__Your objective__. If pictures appear among the lines below, leave them out while you return exactly the lines from the one with "-> <div> <span>" through the one with "text: 09:15 ->".

__Information given__.
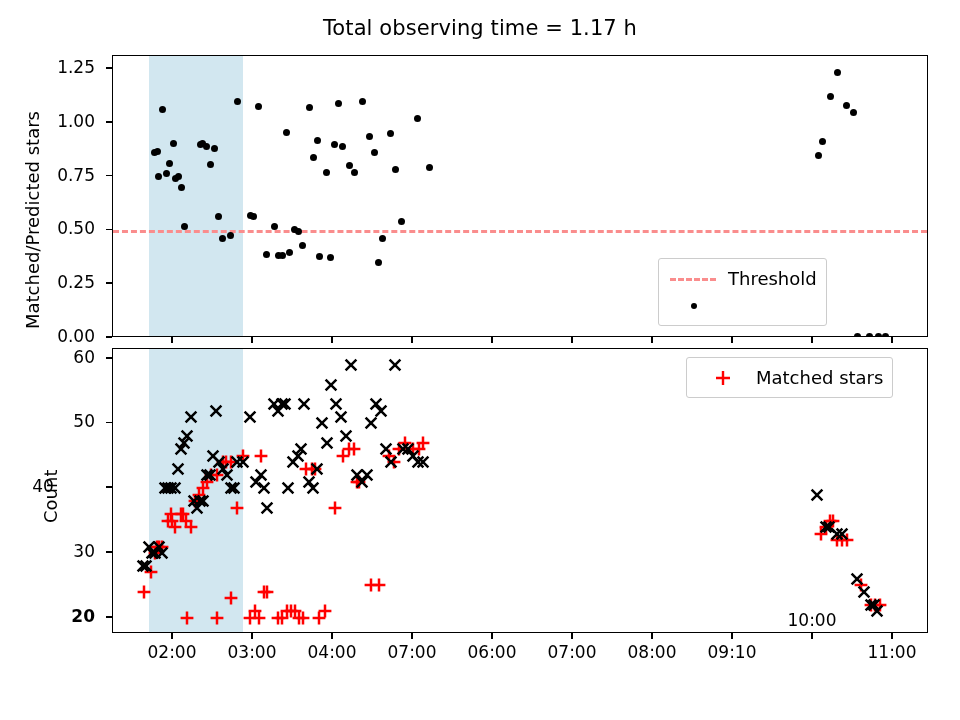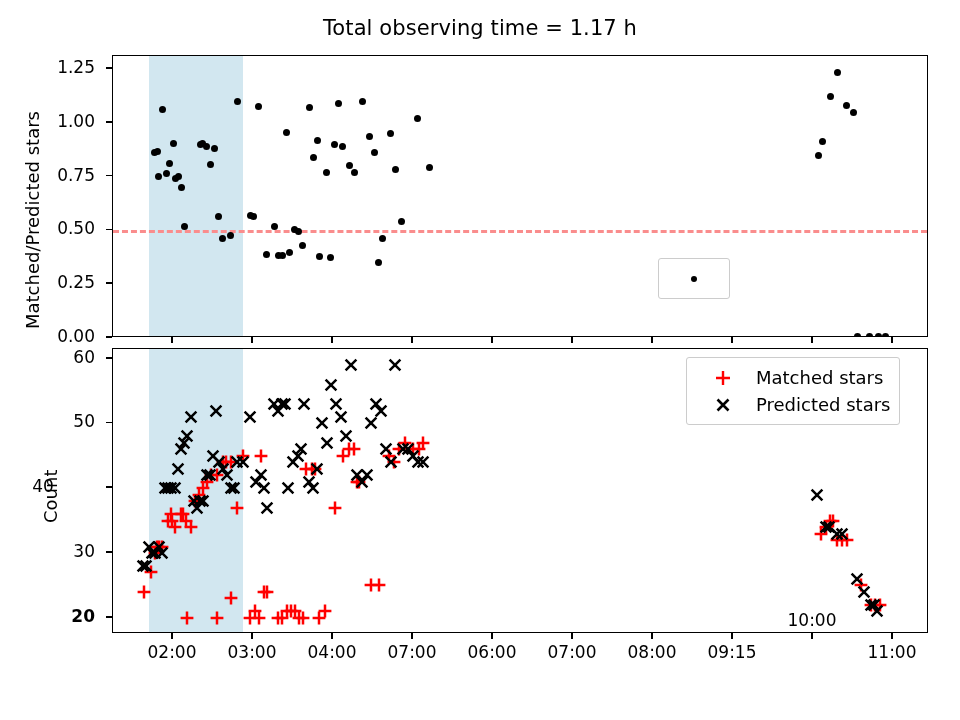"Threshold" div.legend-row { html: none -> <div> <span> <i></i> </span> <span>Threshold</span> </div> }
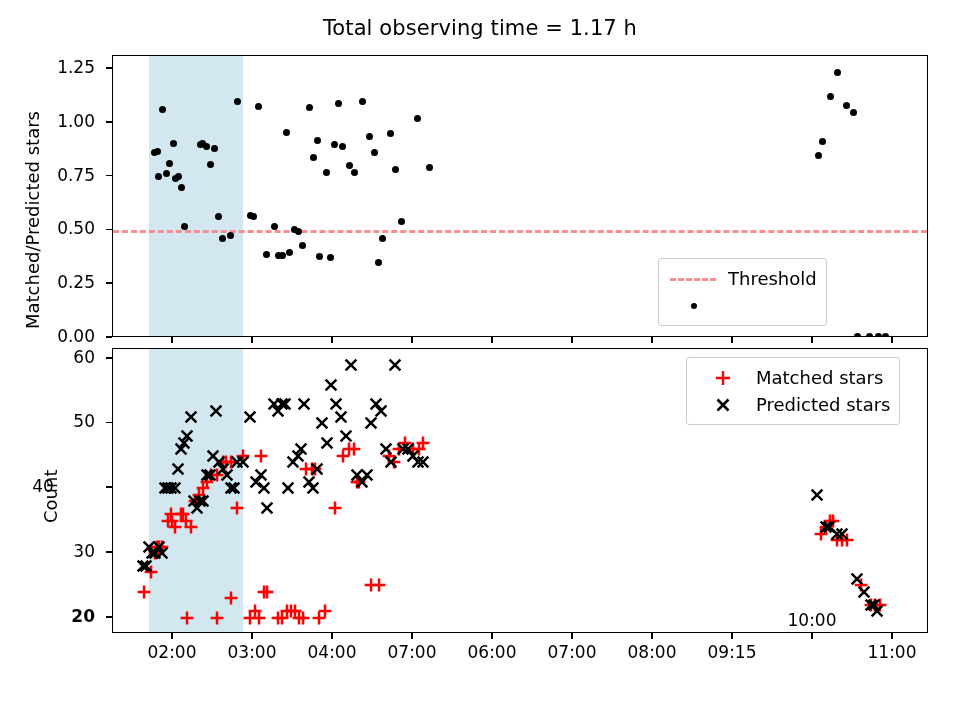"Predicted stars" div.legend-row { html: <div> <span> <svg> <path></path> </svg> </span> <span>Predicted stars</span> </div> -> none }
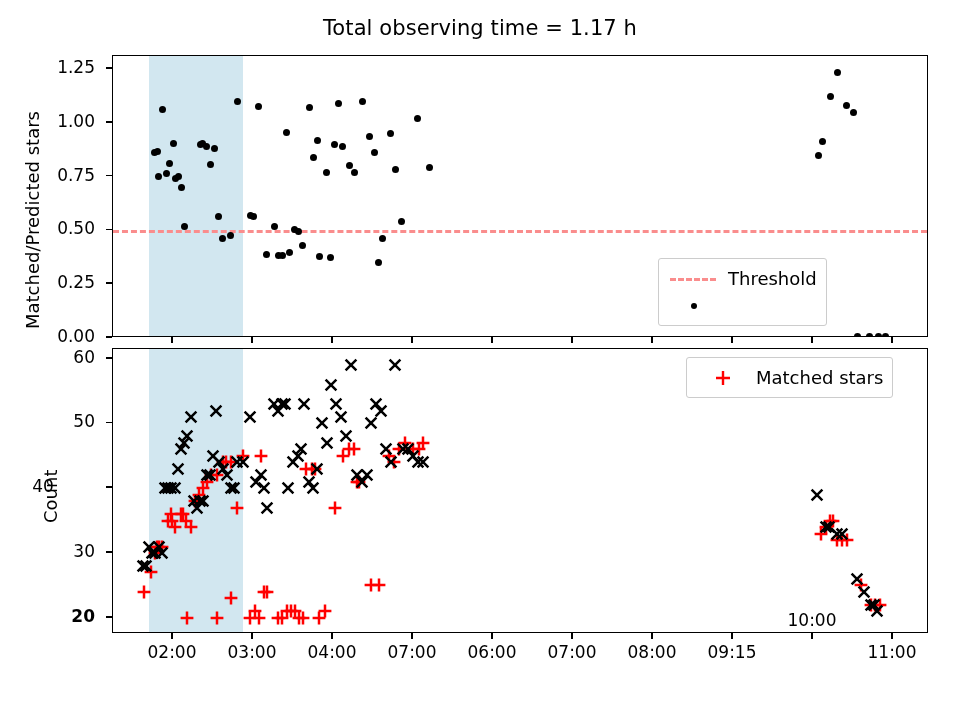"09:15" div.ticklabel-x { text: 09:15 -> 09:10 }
--
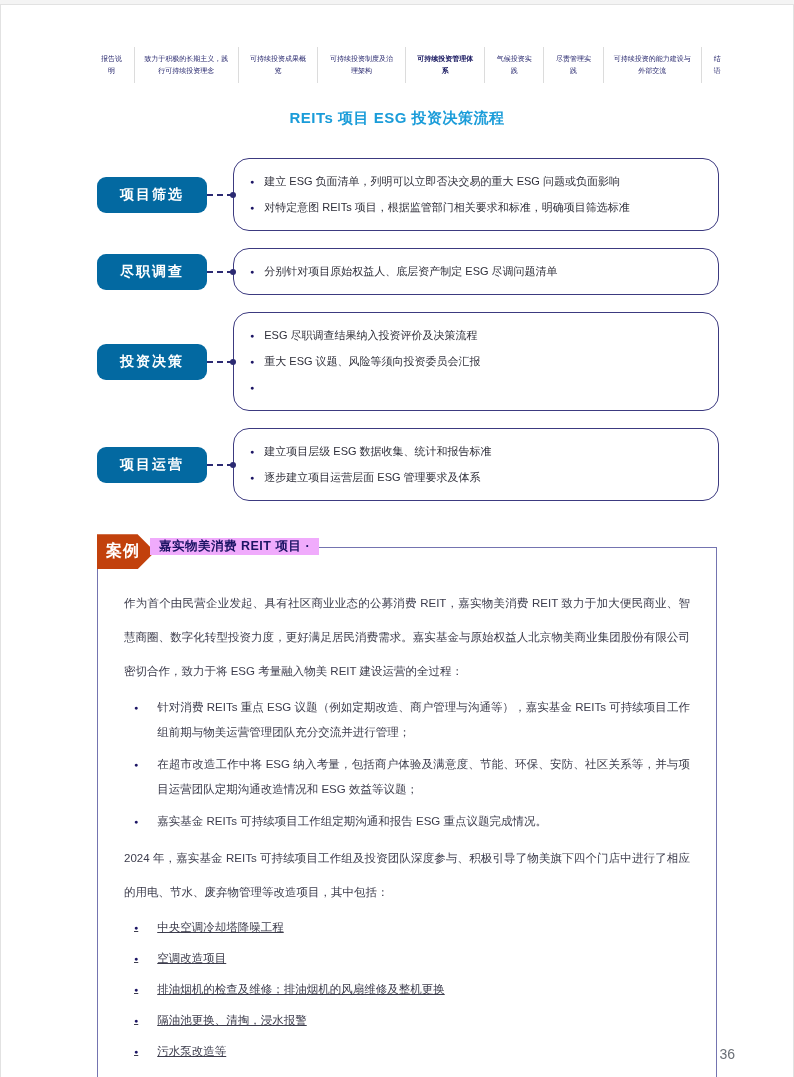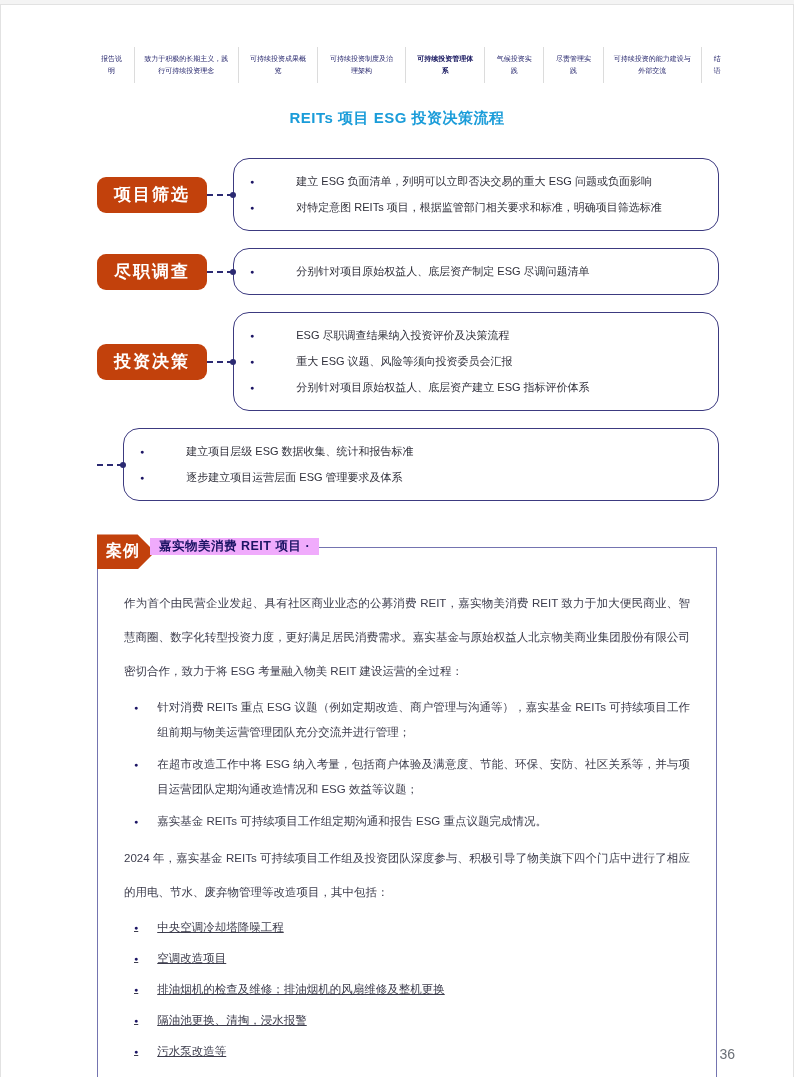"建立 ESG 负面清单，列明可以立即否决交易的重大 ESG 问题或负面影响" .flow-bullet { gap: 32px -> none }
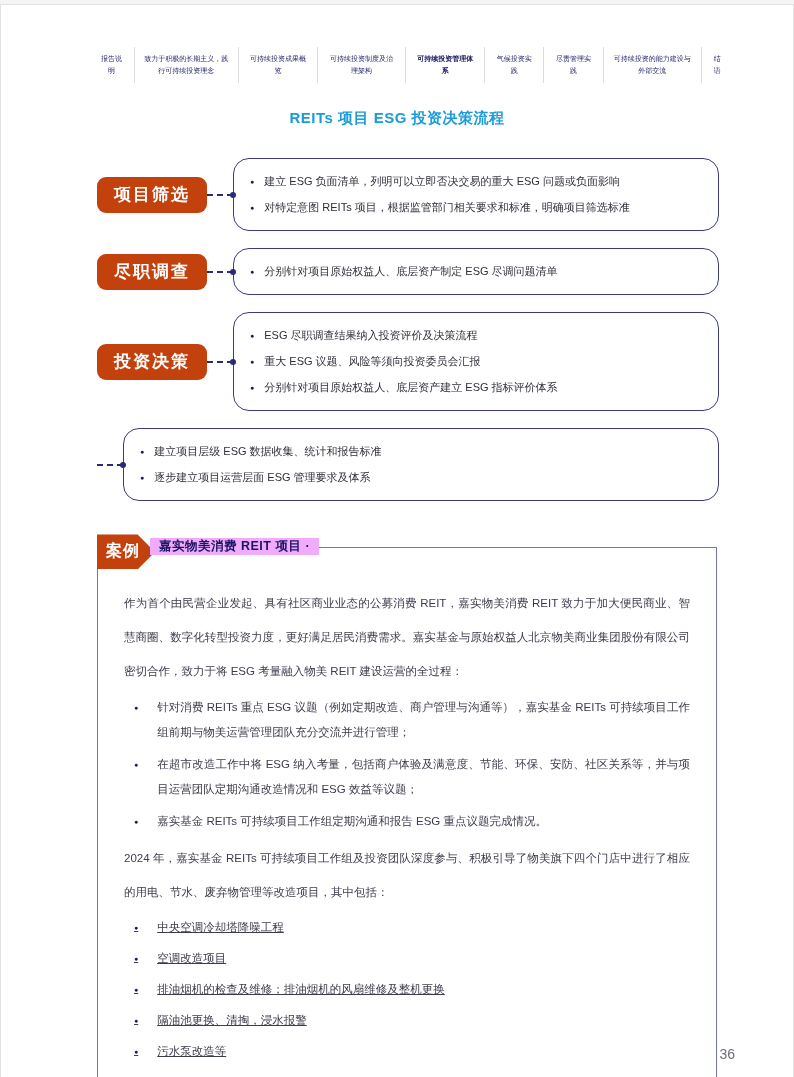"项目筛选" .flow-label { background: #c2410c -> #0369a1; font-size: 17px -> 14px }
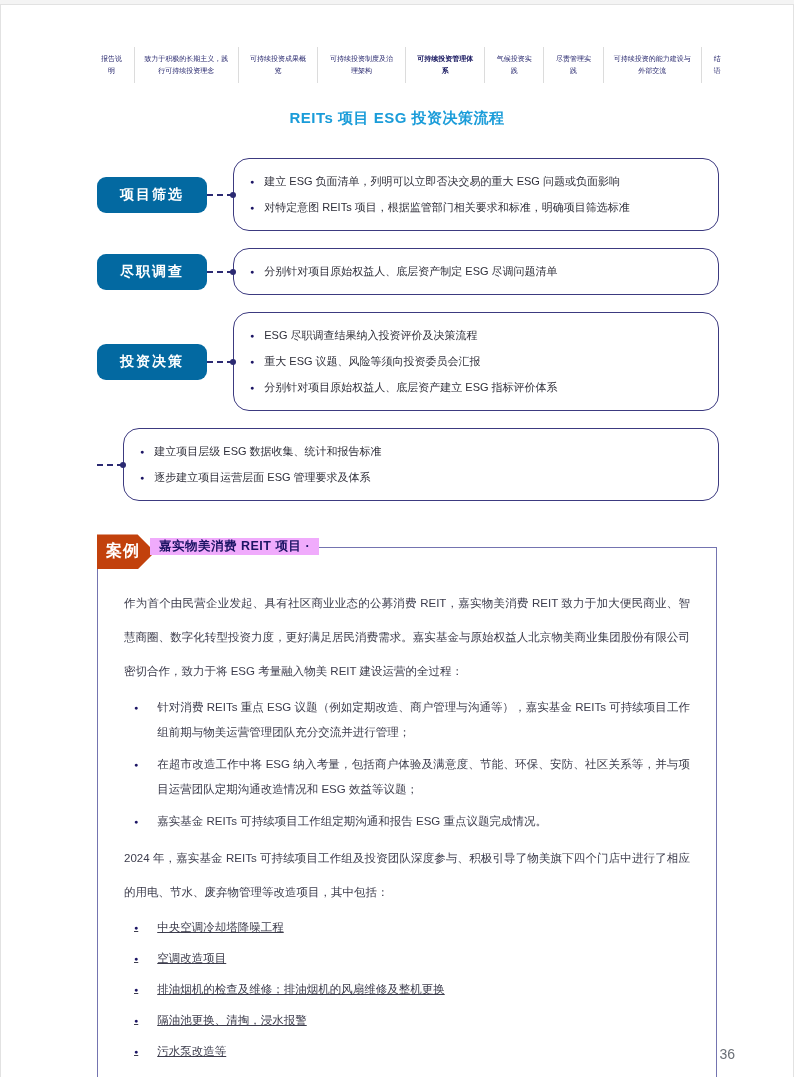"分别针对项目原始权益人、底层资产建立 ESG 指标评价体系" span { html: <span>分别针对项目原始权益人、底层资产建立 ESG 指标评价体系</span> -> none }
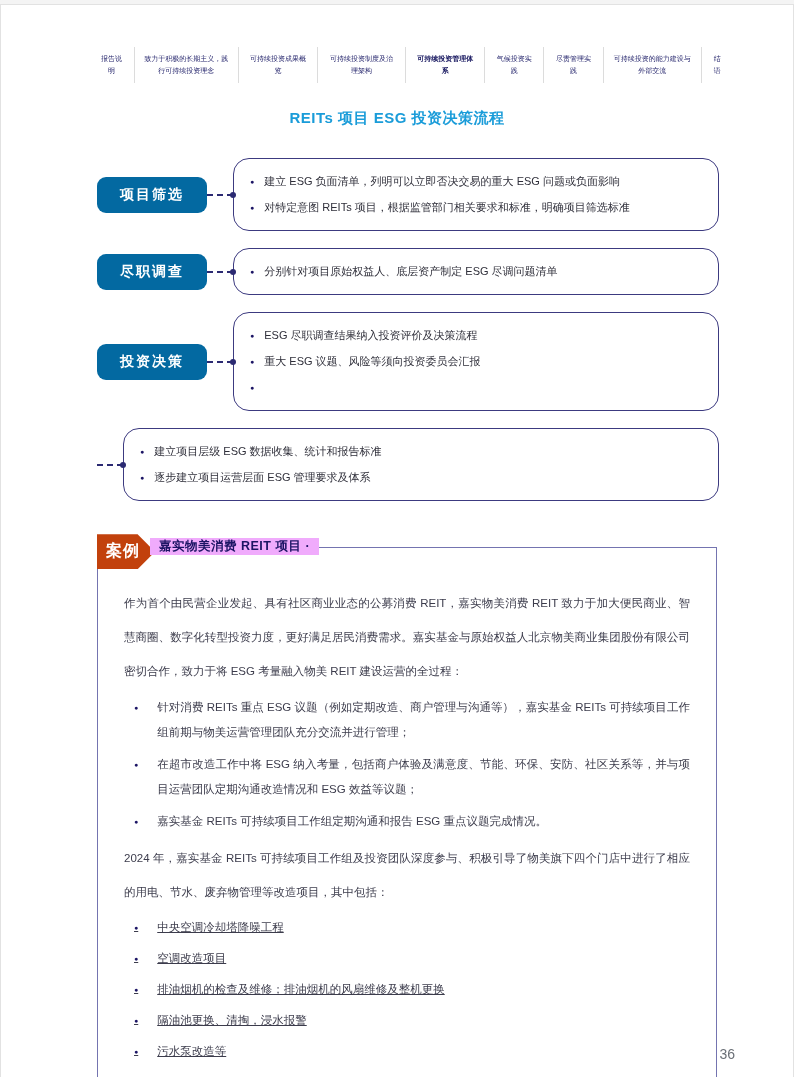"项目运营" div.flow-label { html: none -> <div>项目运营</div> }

__Task result__.
"Threshold" div.legend-row { html: none -> <div> <span> <i></i> </span> <span>Threshold</span> </div> }
"Predicted stars" div.legend-row { html: <div> <span> <svg> <path></path> </svg> </span> <span>Predicted stars</span> </div> -> none }
"09:15" div.ticklabel-x { text: 09:15 -> 09:10 }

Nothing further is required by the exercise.